Simulating data for a logistic regression model in Excel

Rick Wicklin from SAS recently wrote a very nice article about simulating data for a logistic regression model. (I have been a loyal reader for years.) I thought it would be interesting to see if we can do the same thing in Excel using Analytic Solver Platform. Yes!

Download the completed workbook here.

Download Analytic Solver Platform here.

Simulating Logistic Data

As Rick describes in his post, the first step is to generate random explanatory and response variables. He breaks this down as follows:

1. Assign the design matrix (X) of the explanatory variables. This step is done once. It establishes the values of the explanatory variables in the (simulated) study.

2. Compute the linear predictor, η = X β, where β is a vector of parameters. The parameters are the "true values" of the regression coefficients.
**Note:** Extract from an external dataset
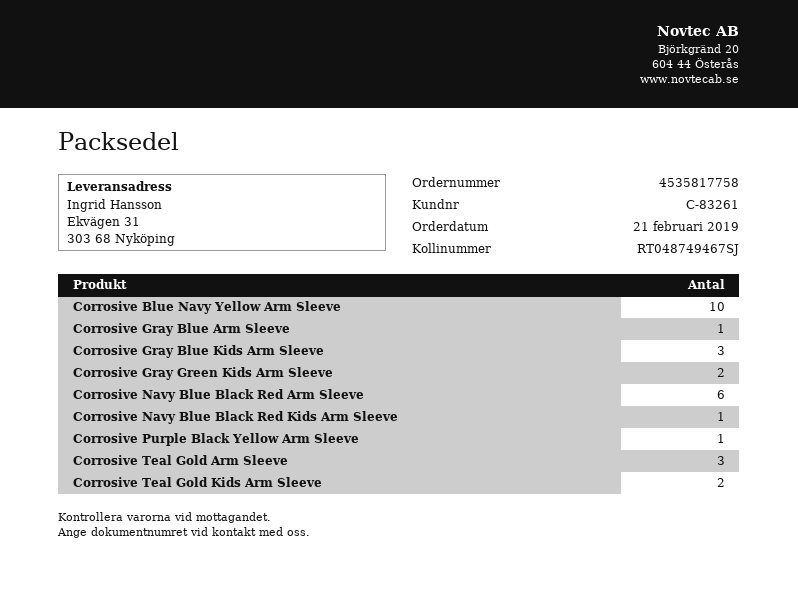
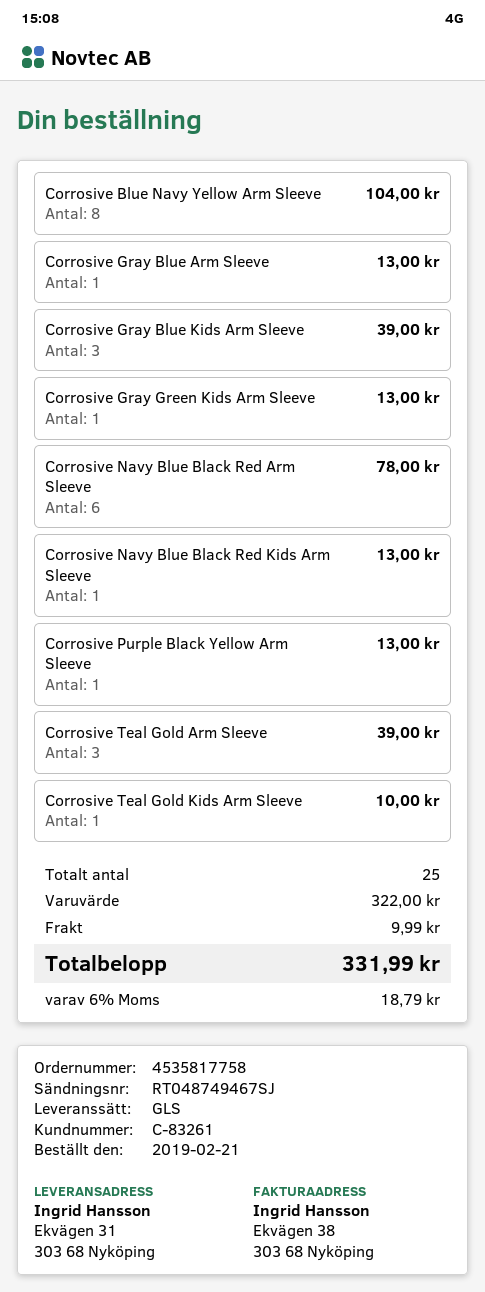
Corrosive Blue Navy Yellow Arm Sleeve: 10 -> 8
Corrosive Gray Green Kids Arm Sleeve: 2 -> 1
Corrosive Teal Gold Kids Arm Sleeve: 2 -> 1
3. Transform the linear predictor by the logistic (inverse logit) function. The transformed values are in the range (0,1) and represent probabilities for each observation of the explanatory variables.

4. Simulate a binary response vector from the Bernoulli distribution, where each 0/1 response is randomly generated according to the specified probabilities from Step 3.

We can do this in Excel using Analytic Solver Platform’s built-in probability distributions.

Step 0. In Rick’s example, the parameters for the simulated logistic model are (2, 4, –1). So go get Analytic Solver Platform, fire up Excel, and enter 2, 4, –1 in a new worksheet:

image

Step 1. Let’s create the design matrix.

  • Create a new worksheet and type in column headers x0, x1, x2 in row 1.
  • Go to the next row. x0 is the intercept, so fill in 1 for A2.
  • x1 is a uniform random number between 0 and 1, so use the Analytic Solver Platform formula =PsiUniform(0,1). (Excel’s RAND() would also work here.)
  • x2 is normally distributed. Enter =PsiNormal(0,2).
  • Now you have something like this. Your values will be different because x1 and x2 are random.

image

 

Step 2. Create the linear predictor. Add a column header “eta” and enter the following formula: =SUMPRODUCT(Sheet1!$A$1:$C$1,Sheet2!A2:C2). This multiplies the parameters for the simulated logistic model with the design matrix values, and sums them up.

Step 3. Transform the linear predictor by the inverse logit function. Add a column “mu” with the inverse logit formula: =EXP(D2)/(1+EXP(D2)).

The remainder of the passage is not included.